Reproduce the entries in full. Exclude all images from the copy.

(Before-and-after page screenshots)
————
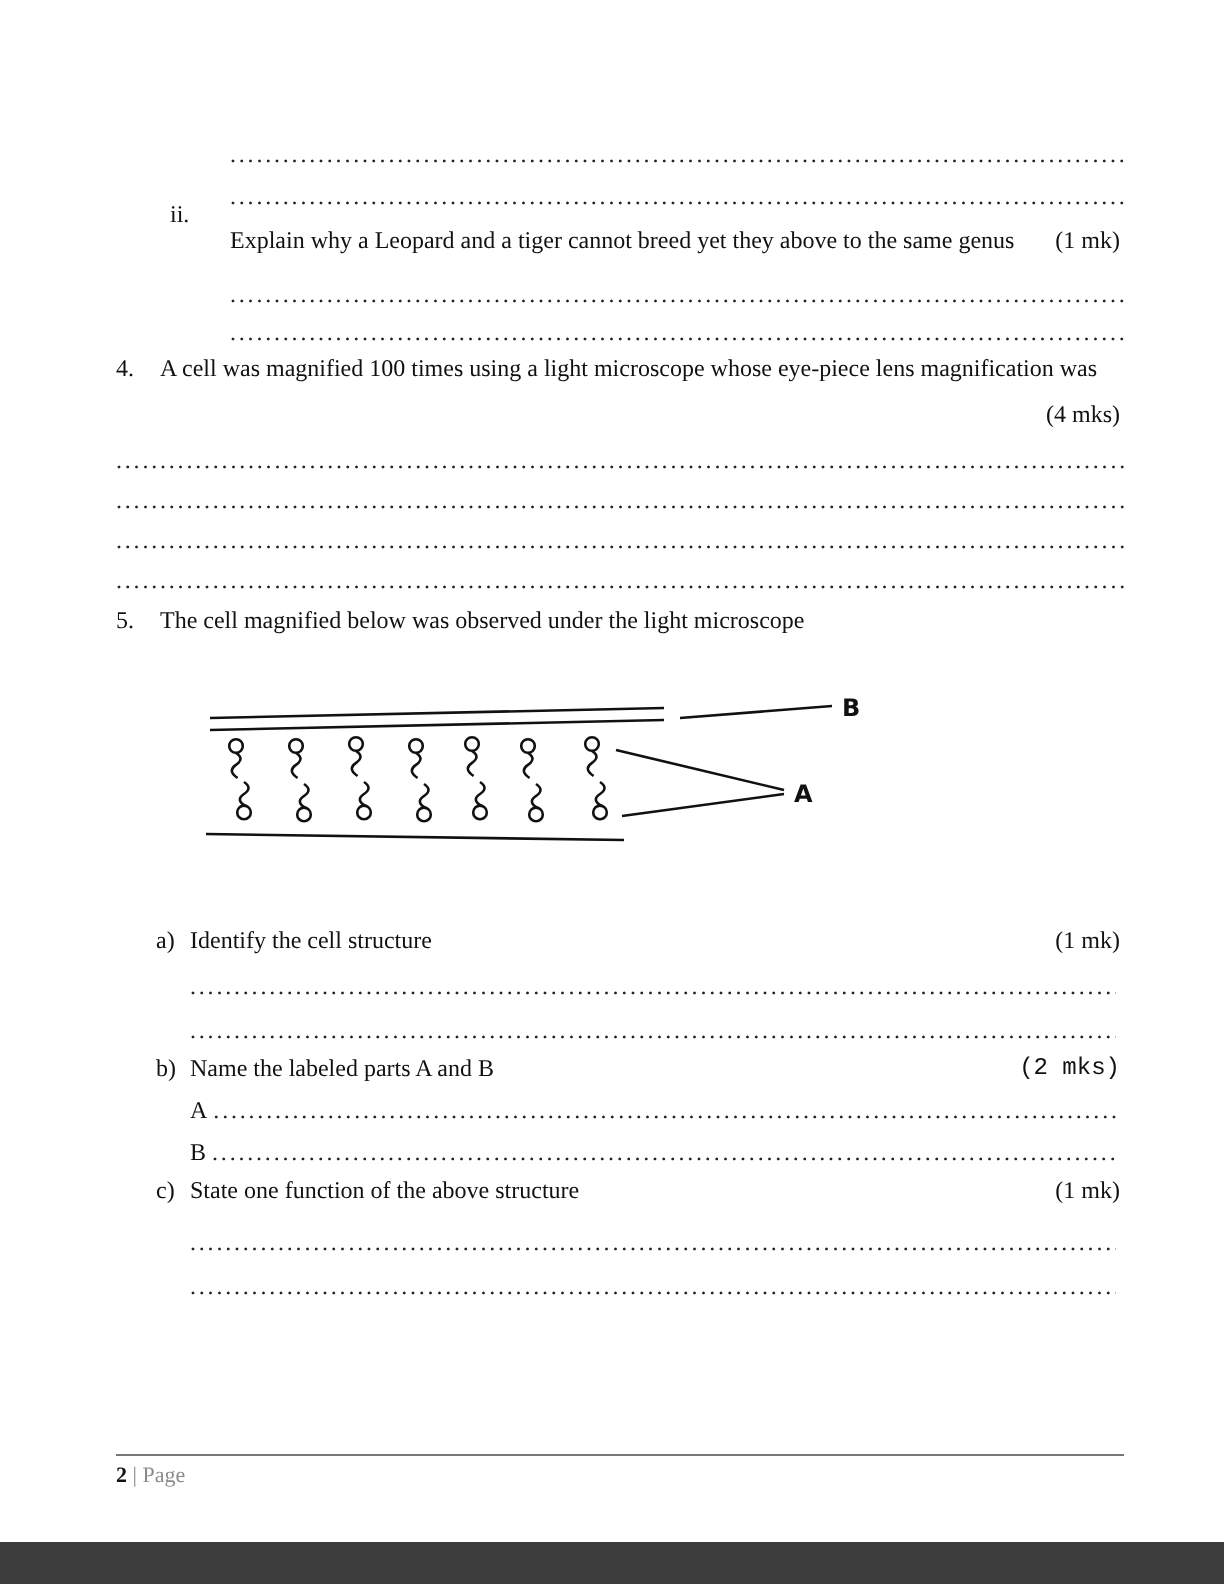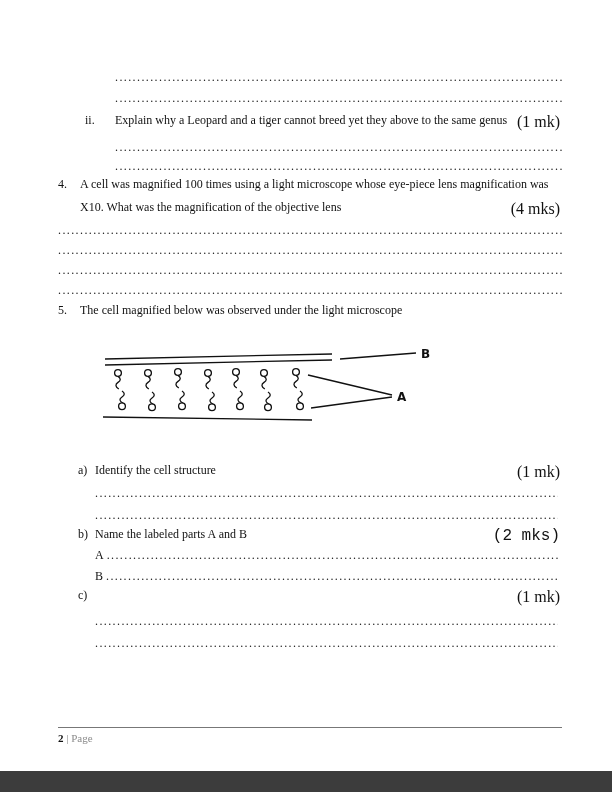--- a/index.html
+++ b/index.html
@@ -29,7 +29,7 @@
     <div class="abs dotline" style="left:115px;right:50px;top:70px;">..........................................................................................................................................................................................................................................................</div>
     <div class="abs dotline" style="left:115px;right:50px;top:91px;">..........................................................................................................................................................................................................................................................</div>
 
-    <div class="abs qnum" style="left:85px;top:113px;">ii.</div>
+    <div class="abs qnum" style="left:85px;top:100px;">ii.</div>
     <div class="abs qtext" style="left:115px;top:113px;max-width:400px;">Explain why a Leopard and a tiger cannot breed yet they above to the same genus</div>
     <div class="abs marks" style="right:52px;top:113px;">(1 mk)</div>
 

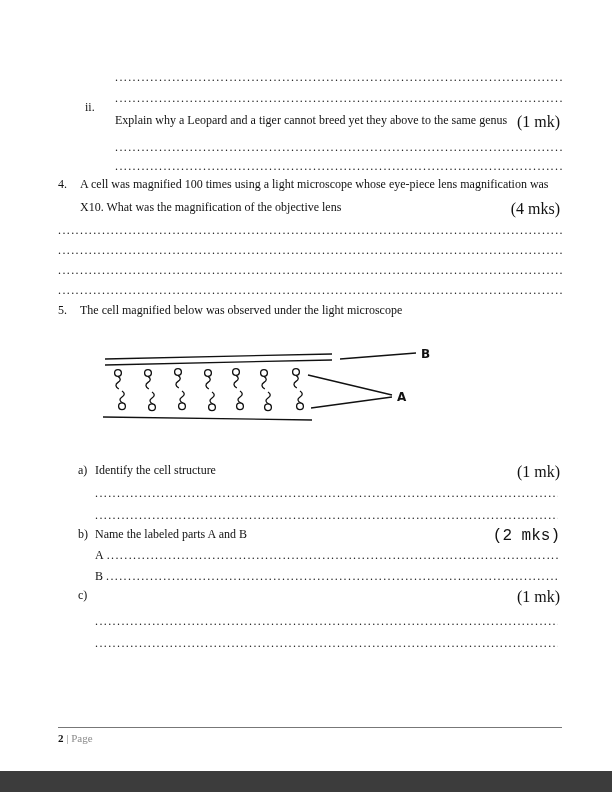--- a/index.html
+++ b/index.html
@@ -9,7 +9,7 @@
   .abs{position:absolute;}
   .qtext{font-size:12px;color:#111;white-space:nowrap;}
   .qnum{font-size:12px;color:#111;}
-  .marks{font-size:16px;color:#111;text-align:right;}
+  .marks{font-size:12px;color:#111;text-align:right;}
   .dotline{font-size:12px;color:#222;letter-spacing:1.4px;white-space:nowrap;overflow:hidden;height:15px;line-height:15px;}
   .prefix{font-size:12px;color:#111;padding-right:3px;}
   .inline-dots{display:flex;overflow:hidden;}

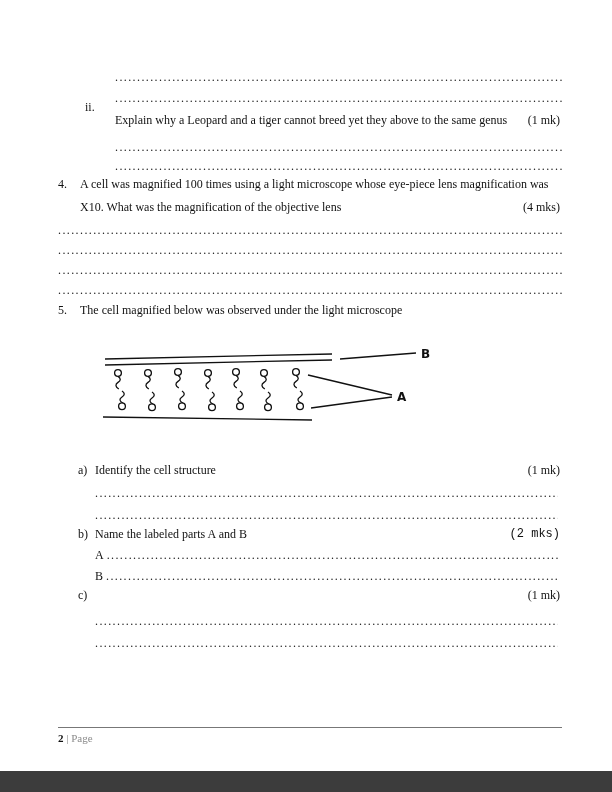--- a/index.html
+++ b/index.html
@@ -38,7 +38,6 @@
 
     <div class="abs qnum" style="left:58px;top:177px;">4.</div>
     <div class="abs qtext" style="left:80px;top:177px;">A cell was magnified 100 times using a light microscope whose eye-piece lens magnification was</div>
-    <div class="abs qtext" style="left:80px;top:200px;">X10. What was the magnification of the objective lens</div>
     <div class="abs marks" style="right:52px;top:200px;">(4 mks)</div>
 
     <div class="abs dotline" style="left:58px;right:50px;top:223px;">..........................................................................................................................................................................................................................................................</div>

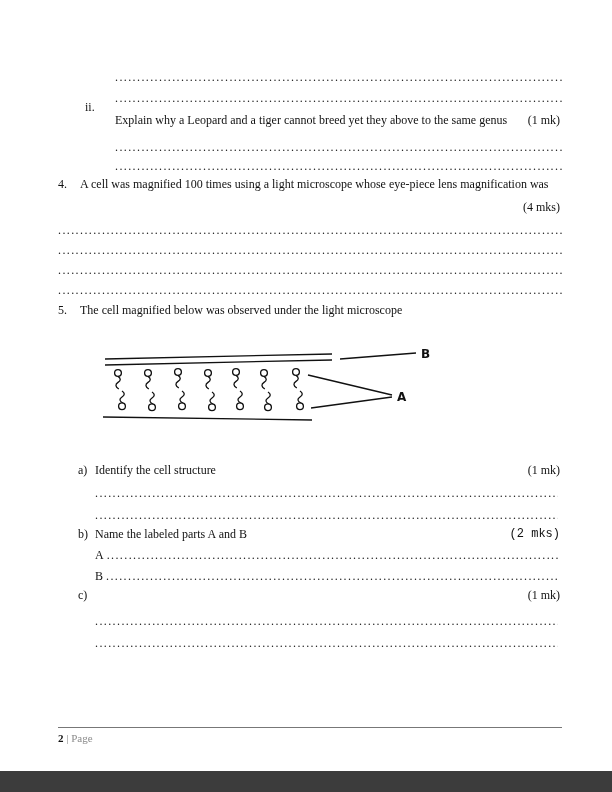--- a/index.html
+++ b/index.html
@@ -113,6 +113,7 @@
     </div>
 
     <div class="abs qnum" style="left:78px;top:588px;">c)</div>
+    <div class="abs qtext" style="left:95px;top:588px;">State one function of the above structure</div>
     <div class="abs marks" style="right:52px;top:588px;">(1 mk)</div>
 
     <div class="abs dotline" style="left:95px;right:54px;top:614px;">..........................................................................................................................................................................................................................................................</div>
————
## Solution to the exercise
--- a/index.html
+++ b/index.html
@@ -29,7 +29,7 @@
     <div class="abs dotline" style="left:115px;right:50px;top:70px;">..........................................................................................................................................................................................................................................................</div>
     <div class="abs dotline" style="left:115px;right:50px;top:91px;">..........................................................................................................................................................................................................................................................</div>
 
-    <div class="abs qnum" style="left:85px;top:113px;">ii.</div>
+    <div class="abs qnum" style="left:85px;top:100px;">ii.</div>
     <div class="abs qtext" style="left:115px;top:113px;max-width:400px;">Explain why a Leopard and a tiger cannot breed yet they above to the same genus</div>
     <div class="abs marks" style="right:52px;top:113px;">(1 mk)</div>
 

--- a/index.html
+++ b/index.html
@@ -9,7 +9,7 @@
   .abs{position:absolute;}
   .qtext{font-size:12px;color:#111;white-space:nowrap;}
   .qnum{font-size:12px;color:#111;}
-  .marks{font-size:16px;color:#111;text-align:right;}
+  .marks{font-size:12px;color:#111;text-align:right;}
   .dotline{font-size:12px;color:#222;letter-spacing:1.4px;white-space:nowrap;overflow:hidden;height:15px;line-height:15px;}
   .prefix{font-size:12px;color:#111;padding-right:3px;}
   .inline-dots{display:flex;overflow:hidden;}

--- a/index.html
+++ b/index.html
@@ -38,7 +38,6 @@
 
     <div class="abs qnum" style="left:58px;top:177px;">4.</div>
     <div class="abs qtext" style="left:80px;top:177px;">A cell was magnified 100 times using a light microscope whose eye-piece lens magnification was</div>
-    <div class="abs qtext" style="left:80px;top:200px;">X10. What was the magnification of the objective lens</div>
     <div class="abs marks" style="right:52px;top:200px;">(4 mks)</div>
 
     <div class="abs dotline" style="left:58px;right:50px;top:223px;">..........................................................................................................................................................................................................................................................</div>

--- a/index.html
+++ b/index.html
@@ -113,6 +113,7 @@
     </div>
 
     <div class="abs qnum" style="left:78px;top:588px;">c)</div>
+    <div class="abs qtext" style="left:95px;top:588px;">State one function of the above structure</div>
     <div class="abs marks" style="right:52px;top:588px;">(1 mk)</div>
 
     <div class="abs dotline" style="left:95px;right:54px;top:614px;">..........................................................................................................................................................................................................................................................</div>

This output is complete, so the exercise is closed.